La parola d’ordine dietro la quale ci si trincera è “responsabilità”. Preoccupazione e dispiacere non vengono nascosti, ma per relativizzare le ragioni dello spirito si invocano le categorie del bene comune, dell’interesse nazionale e via di questo passo. Una difesa flebile, il segnale dell’avvento di una “Chiesa del silenzio” in quanto letteralmente silente rispetto alla relativizzazione del Corpo di Cristo; ben altra cosa di fronte alla “Chiesa del silenzio” di wojtylana memoria, che al cospetto delle minacce alla libertà determinate dal regime comunista novecentesco seppe reagire fino a farsi attrice protagonista della Storia. E flebile anche rispetto alle parole pronunciate nello scorso mese di aprile da Francesco, per il quale una Chiesa virtuale “non è Chiesa”.

Per carità, nessun processo alle intenzioni. Il dibattito è per adesso sotto traccia e nelle anticipazioni di questi giorni nulla si è ancora detto rispetto a possibili restrizioni.
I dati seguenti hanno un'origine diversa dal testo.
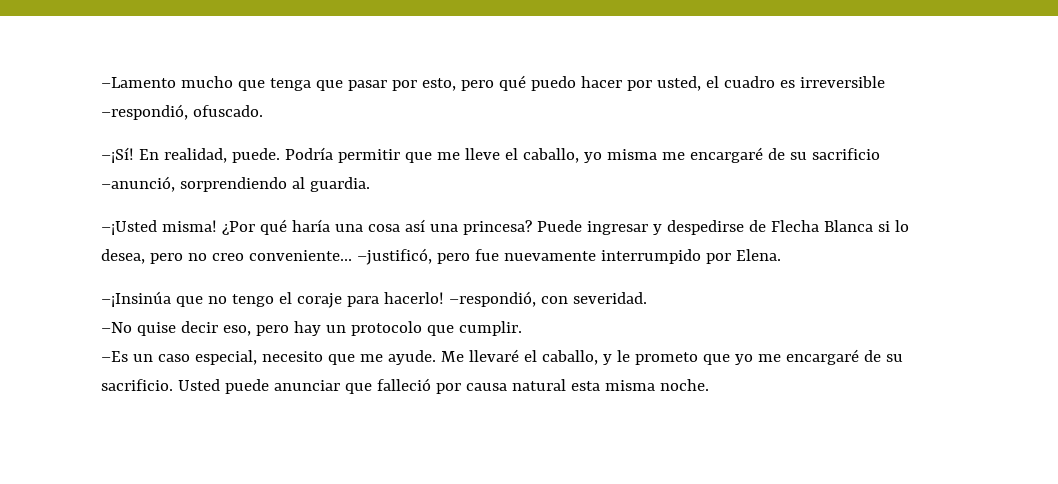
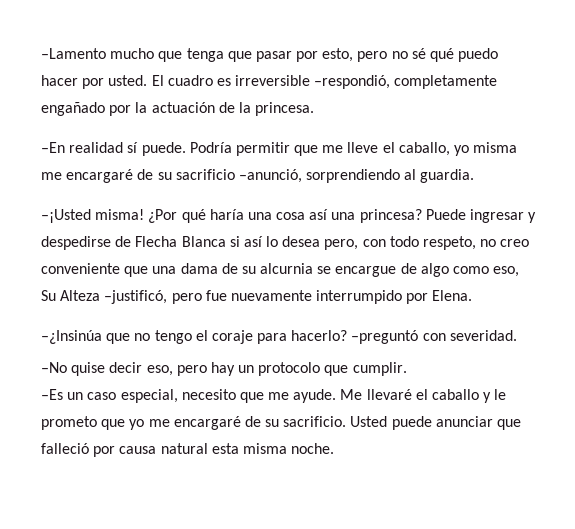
- –Lamento mucho que tenga que pasar por esto, pero qué puedo hacer por usted, el cuadro es irreversible –respondió, ofuscado.
- –¡Sí! En realidad, puede.
+ –Lamento mucho que tenga que pasar por esto, pero no sé qué puedo hacer por usted. El cuadro es irreversible –respondió, completamente engañado por la actuación de la princesa.
+ –En realidad sí puede.
- Puede ingresar y despedirse de Flecha Blanca si lo desea, pero no creo conveniente… –justificó, pero fue nuevamente interrumpido por Elena.
+ Puede ingresar y despedirse de Flecha Blanca si así lo desea pero, con todo respeto, no creo conveniente que una dama de su alcurnia se encargue de algo como eso, Su Alteza –justificó, pero fue nuevamente interrumpido por Elena.
- –¡Insinúa que no tengo el coraje para hacerlo! –respondió, con severidad.
+ –¿Insinúa que no tengo el coraje para hacerlo? –preguntó con severidad.
- Me llevaré el caballo, y le prometo que yo me encargaré de su sacrificio.
+ Me llevaré el caballo y le prometo que yo me encargaré de su sacrificio.

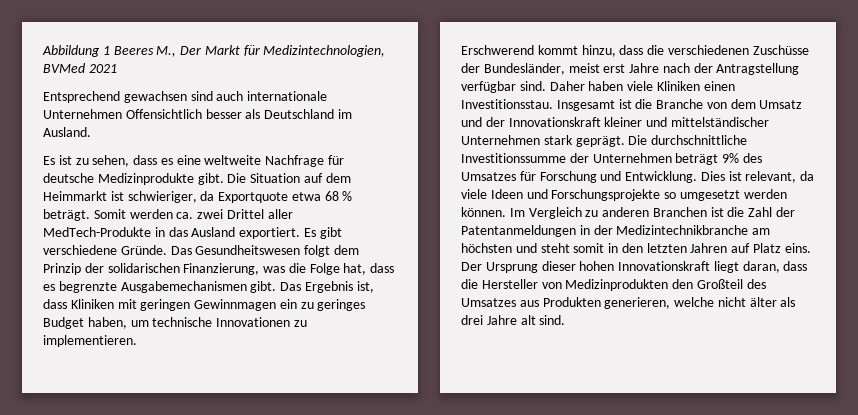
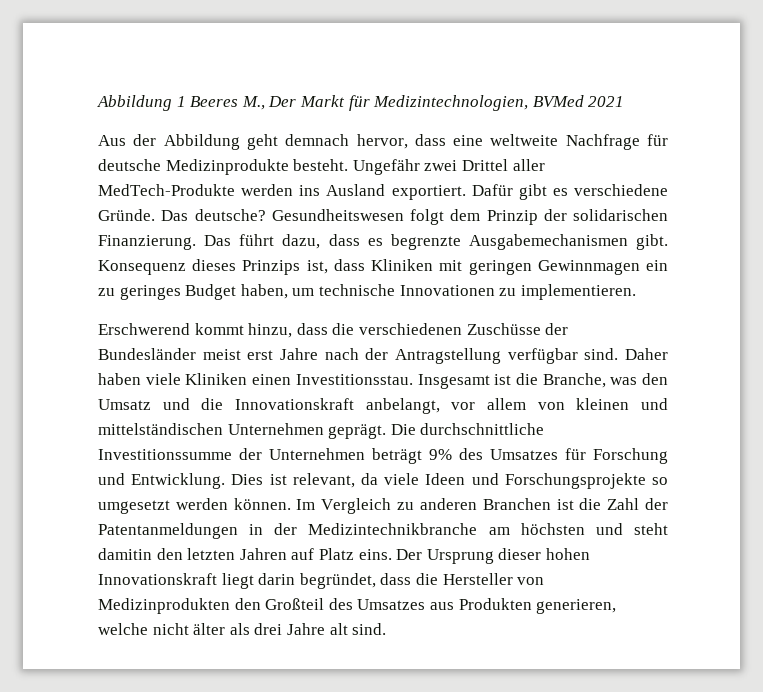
- Entsprechend gewachsen sind auch internationale Unternehmen Offensichtlich besser als Deutschland im Ausland.
- Es ist zu sehen, dass es eine weltweite Nachfrage für deutsche Medizinprodukte gibt. Die Situation auf dem Heimmarkt ist schwieriger, da Exportquote etwa 68 % beträgt. Somit werden ca. zwei Drittel aller MedTech-Produkte in das Ausland exportiert. Es gibt verschiedene Gründe.
+ Aus der Abbildung geht demnach hervor, dass eine weltweite Nachfrage für deutsche Medizinprodukte besteht. Ungefähr zwei Drittel aller MedTech-Produkte werden ins Ausland exportiert. Dafür gibt es verschiedene Gründe.
- Das Gesundheitswesen folgt dem Prinzip der solidarischen Finanzierung, was die Folge hat, dass es begrenzte Ausgabemechanismen gibt.
+ Das deutsche? Gesundheitswesen folgt dem Prinzip der solidarischen Finanzierung. Das führt dazu, dass es begrenzte Ausgabemechanismen gibt.
- Das Ergebnis ist, dass Kliniken mit geringen Gewinnmagen ein zu geringes Budget haben, um technische Innovationen zu implementieren.
+ Konsequenz dieses Prinzips ist, dass Kliniken mit geringen Gewinnmagen ein zu geringes Budget haben, um technische Innovationen zu implementieren.
- Erschwerend kommt hinzu, dass die verschiedenen Zuschüsse der Bundesländer, meist erst Jahre nach der Antragstellung verfügbar sind.
+ Erschwerend kommt hinzu, dass die verschiedenen Zuschüsse der Bundesländer meist erst Jahre nach der Antragstellung verfügbar sind.
- Insgesamt ist die Branche von dem Umsatz und der Innovationskraft kleiner und mittelständischer Unternehmen stark geprägt.
+ Insgesamt ist die Branche, was den Umsatz und die Innovationskraft anbelangt, vor allem von kleinen und mittelständischen Unternehmen geprägt.
- Im Vergleich zu anderen Branchen ist die Zahl der Patentanmeldungen in der Medizintechnikbranche am höchsten und steht somit in den letzten Jahren auf Platz eins.
+ Im Vergleich zu anderen Branchen ist die Zahl der Patentanmeldungen in der Medizintechnikbranche am höchsten und steht damitin den letzten Jahren auf Platz eins.
- Der Ursprung dieser hohen Innovationskraft liegt daran, dass die Hersteller von Medizinprodukten den Großteil des Umsatzes aus Produkten generieren, welche nicht älter als drei Jahre alt sind.
+ Der Ursprung dieser hohen Innovationskraft liegt darin begründet, dass die Hersteller von Medizinprodukten den Großteil des Umsatzes aus Produkten generieren, welche nicht älter als drei Jahre alt sind.

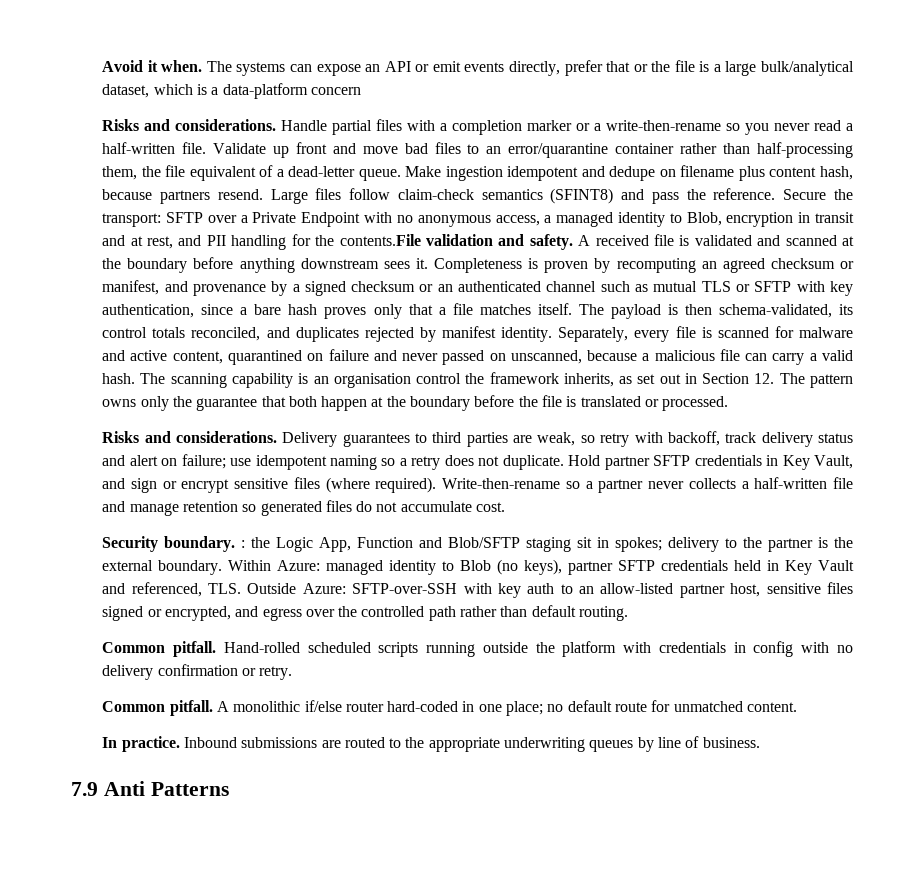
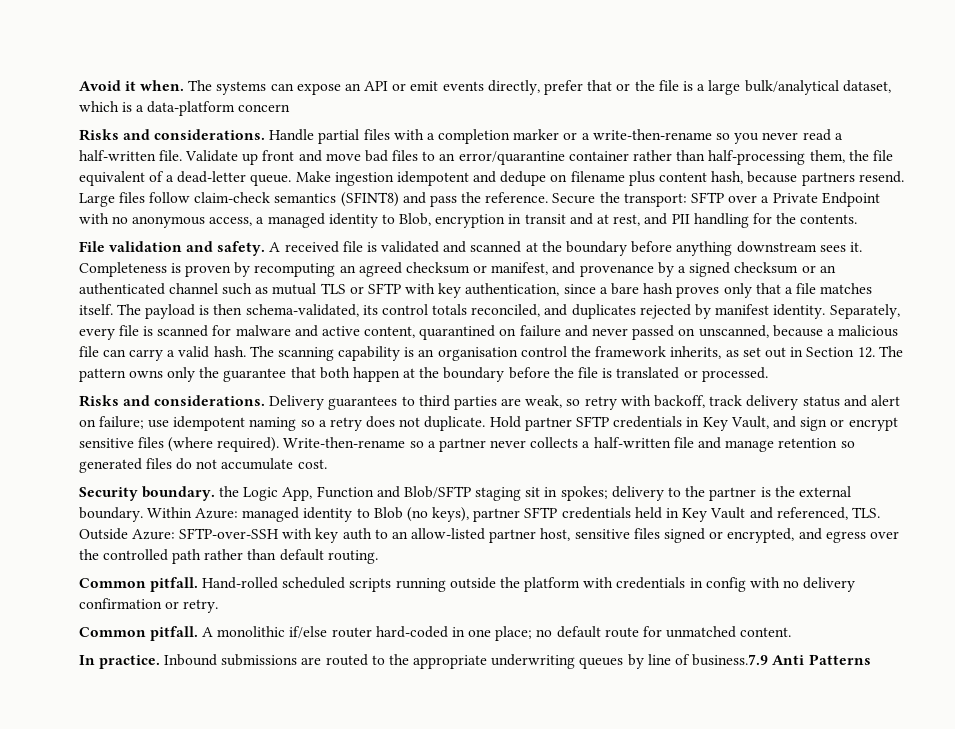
- Secure the transport: SFTP over a Private Endpoint with no anonymous access, a managed identity to Blob, encryption in transit and at rest, and PII handling for the contents.File validation and safety.
+ Secure the transport: SFTP over a Private Endpoint with no anonymous access, a managed identity to Blob, encryption in transit and at rest, and PII handling for the contents.
+ File validation and safety.
- Security boundary. : the Logic App, Function and Blob/SFTP staging sit in spokes; delivery to the partner is the external boundary.
+ Security boundary. the Logic App, Function and Blob/SFTP staging sit in spokes; delivery to the partner is the external boundary.
- Inbound submissions are routed to the appropriate underwriting queues by line of business.
- 7.9 Anti Patterns
+ Inbound submissions are routed to the appropriate underwriting queues by line of business.7.9 Anti Patterns

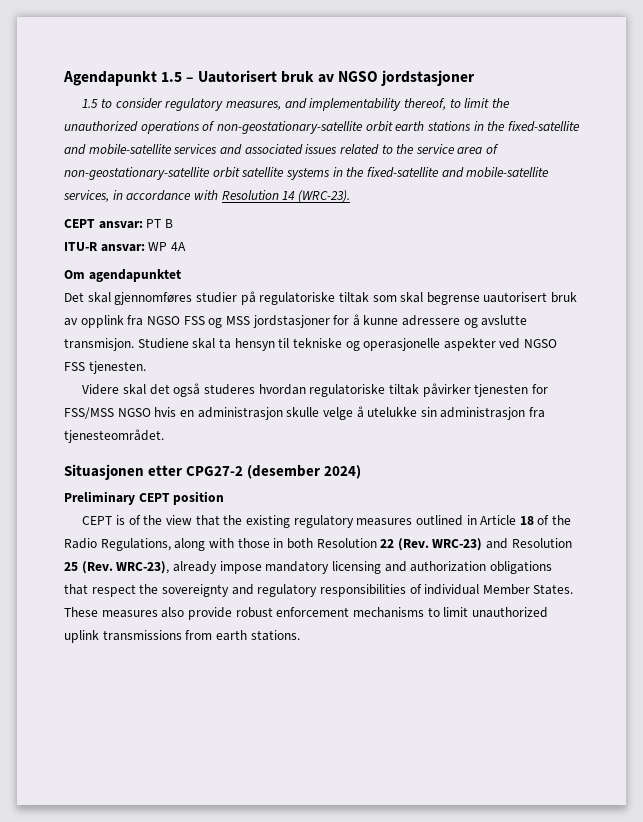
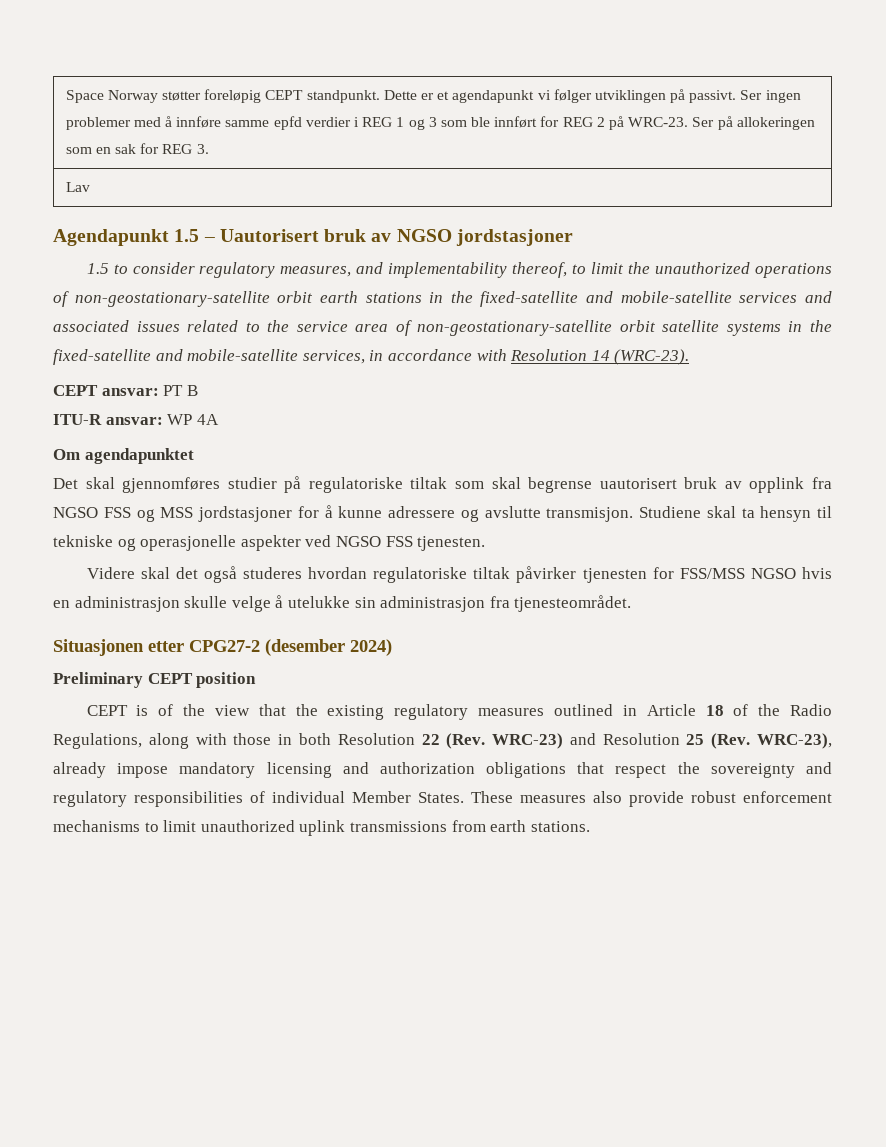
+ Space Norway støtter foreløpig CEPT standpunkt. Dette er et agendapunkt vi følger utviklingen på passivt. Ser ingen problemer med å innføre samme epfd verdier i REG 1 og 3 som ble innført for REG 2 på WRC-23. Ser på allokeringen som en sak for REG 3.
+ Lav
Quel che si è saputo, ed è già abbastanza, è che in caso di asserita necessità (stabilita dal governo e dall’ormai mitologico comitato tecnico scientifico) la Chiesa italiana non mancherà di adeguarsi in nome della “responsabilità”.

Ancora una volta le esigenze di Dio, ad opera dei suoi ministri, rischiano di passare in secondo piano rispetto alle priorità di Cesare. Vedremo cosa accadrà. Nella peggiore delle ipotesi, tuttavia, ci piacerebbe sapere che la mensa eucaristica è stata ritenuta degna di difesa dai suoi “esercenti” almeno tanto quanto la fruibilità di una paninoteca.